→ **Exercise brief**
Make an exact copy of all the entries, but do not reproduce the pictures.

Web document revisions
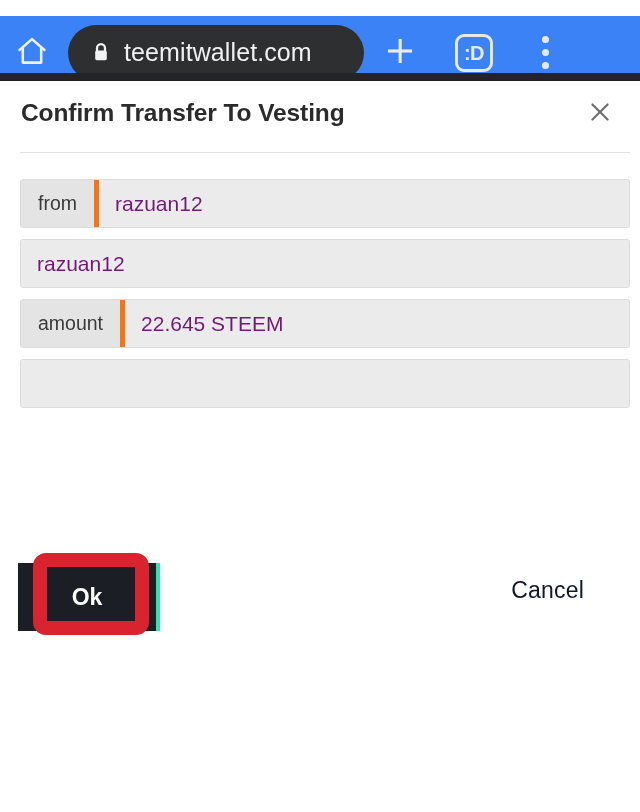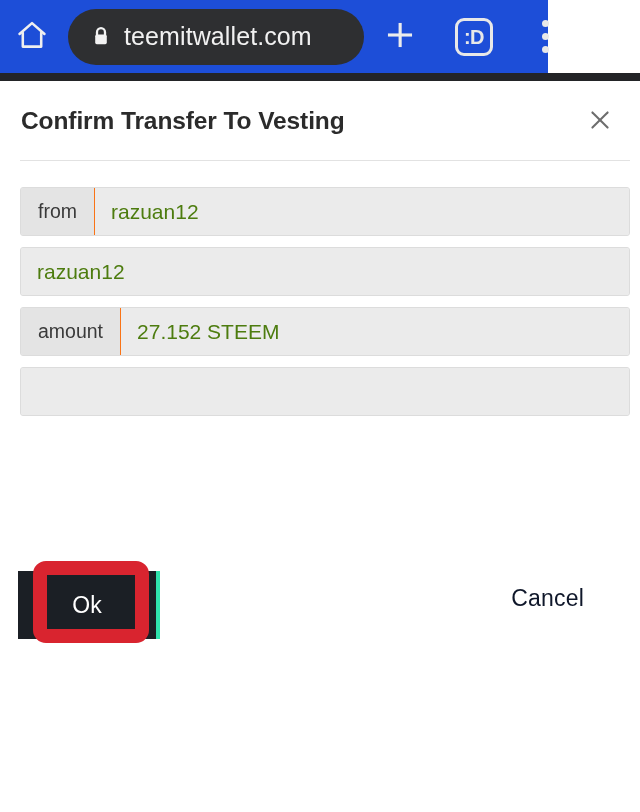--- a/index.html
+++ b/index.html
@@ -19,10 +19,10 @@
   .browser-toolbar {
     position: absolute;
     left: 0;
-    top: 0;
-    width: 548px;
+    top: 16px;
+    width: 640px;
     height: 73px;
-    background: #1d4ed8;
+    background: #3b82f6;
     display: flex;
     align-items: center;
   }

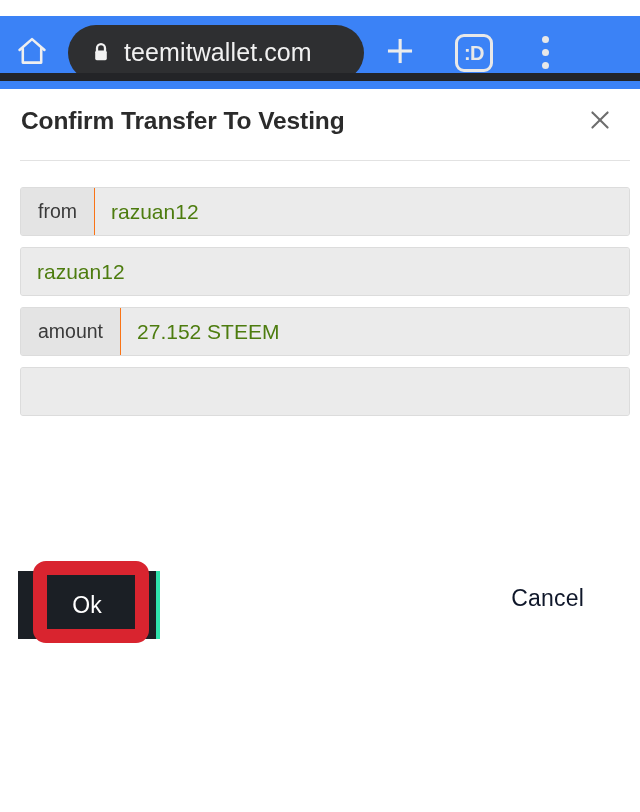--- a/index.html
+++ b/index.html
@@ -125,7 +125,6 @@
     top: 81px;
     width: 640px;
     background: #ffffff;
-    margin-top: 8px;
   }
 
   .dialog-header {

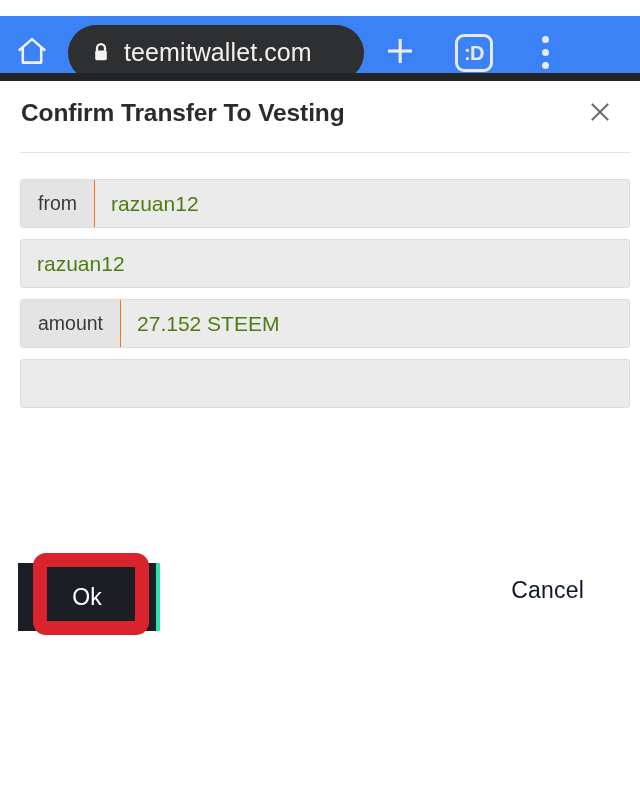--- a/index.html
+++ b/index.html
@@ -183,7 +183,7 @@
   .field-label {
     flex: 0 0 auto;
     background: #e4e4e4;
-    border-right: 1px solid #f97316;
+    border-right: 5px solid #f97316;
     display: flex;
     align-items: center;
     padding: 0 17px;

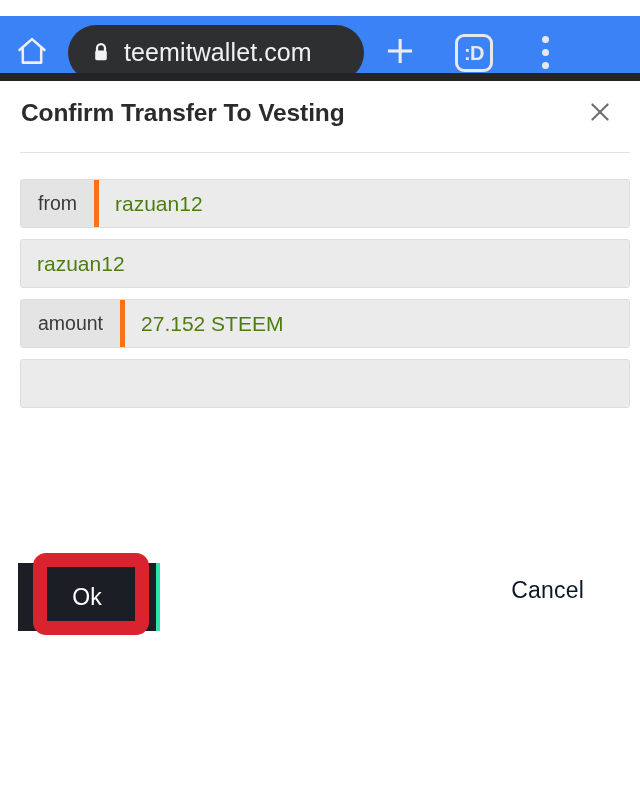--- a/index.html
+++ b/index.html
@@ -198,7 +198,7 @@
     align-items: center;
     padding: 2px 16px;
     font-size: 21px;
-    color: #4d7c0f;
+    color: #701a75;
     box-sizing: border-box;
     overflow: hidden;
     white-space: nowrap;

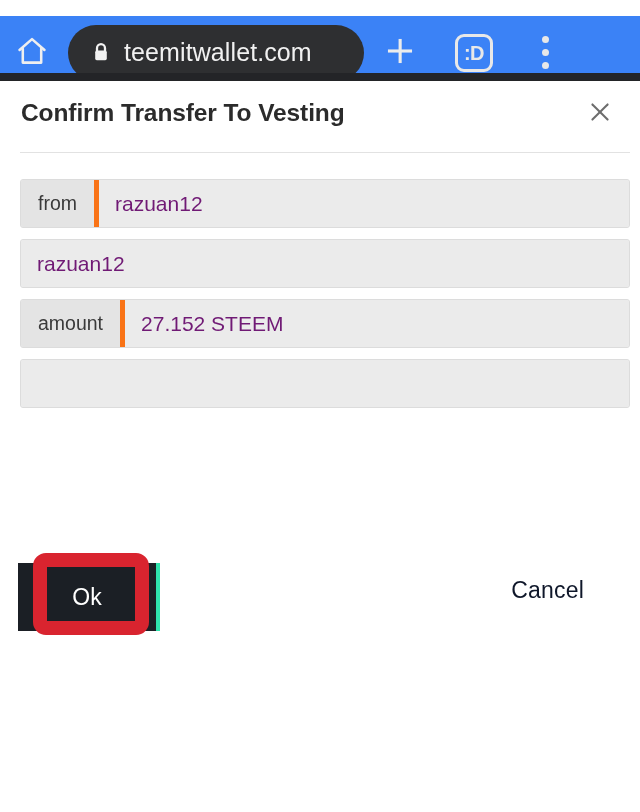--- a/index.html
+++ b/index.html
@@ -341,7 +341,7 @@
 
     <div class="field-row">
       <div class="field-label">amount</div>
-      <div class="field-value">27.152 STEEM</div>
+      <div class="field-value">22.645 STEEM</div>
     </div>
 
     <div class="field-row">

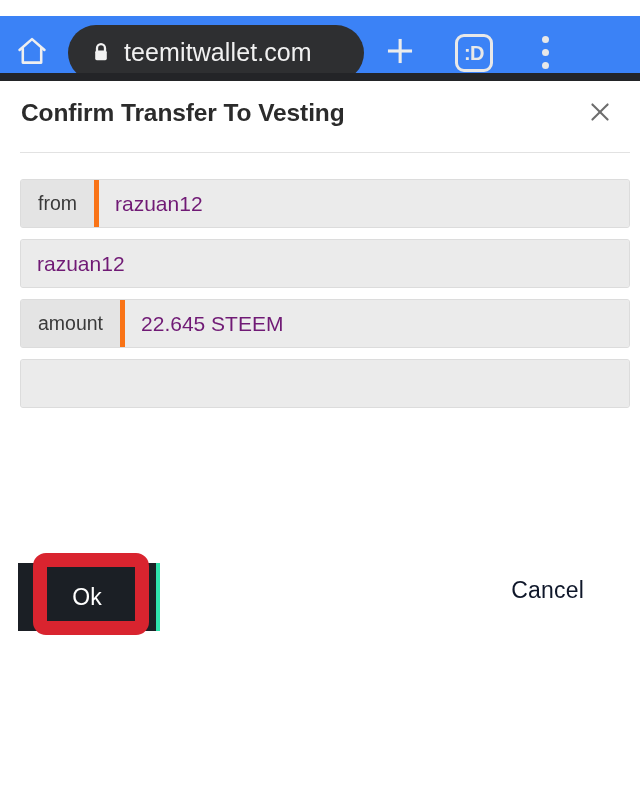--- a/index.html
+++ b/index.html
@@ -238,7 +238,7 @@
     justify-content: center;
     color: #ffffff;
     font-size: 23px;
-    font-weight: normal;
+    font-weight: bold;
     box-sizing: border-box;
   }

→ **Response**
--- a/index.html
+++ b/index.html
@@ -19,10 +19,10 @@
   .browser-toolbar {
     position: absolute;
     left: 0;
-    top: 0;
-    width: 548px;
+    top: 16px;
+    width: 640px;
     height: 73px;
-    background: #1d4ed8;
+    background: #3b82f6;
     display: flex;
     align-items: center;
   }

--- a/index.html
+++ b/index.html
@@ -125,7 +125,6 @@
     top: 81px;
     width: 640px;
     background: #ffffff;
-    margin-top: 8px;
   }
 
   .dialog-header {

--- a/index.html
+++ b/index.html
@@ -183,7 +183,7 @@
   .field-label {
     flex: 0 0 auto;
     background: #e4e4e4;
-    border-right: 1px solid #f97316;
+    border-right: 5px solid #f97316;
     display: flex;
     align-items: center;
     padding: 0 17px;

--- a/index.html
+++ b/index.html
@@ -198,7 +198,7 @@
     align-items: center;
     padding: 2px 16px;
     font-size: 21px;
-    color: #4d7c0f;
+    color: #701a75;
     box-sizing: border-box;
     overflow: hidden;
     white-space: nowrap;

--- a/index.html
+++ b/index.html
@@ -341,7 +341,7 @@
 
     <div class="field-row">
       <div class="field-label">amount</div>
-      <div class="field-value">27.152 STEEM</div>
+      <div class="field-value">22.645 STEEM</div>
     </div>
 
     <div class="field-row">

--- a/index.html
+++ b/index.html
@@ -238,7 +238,7 @@
     justify-content: center;
     color: #ffffff;
     font-size: 23px;
-    font-weight: normal;
+    font-weight: bold;
     box-sizing: border-box;
   }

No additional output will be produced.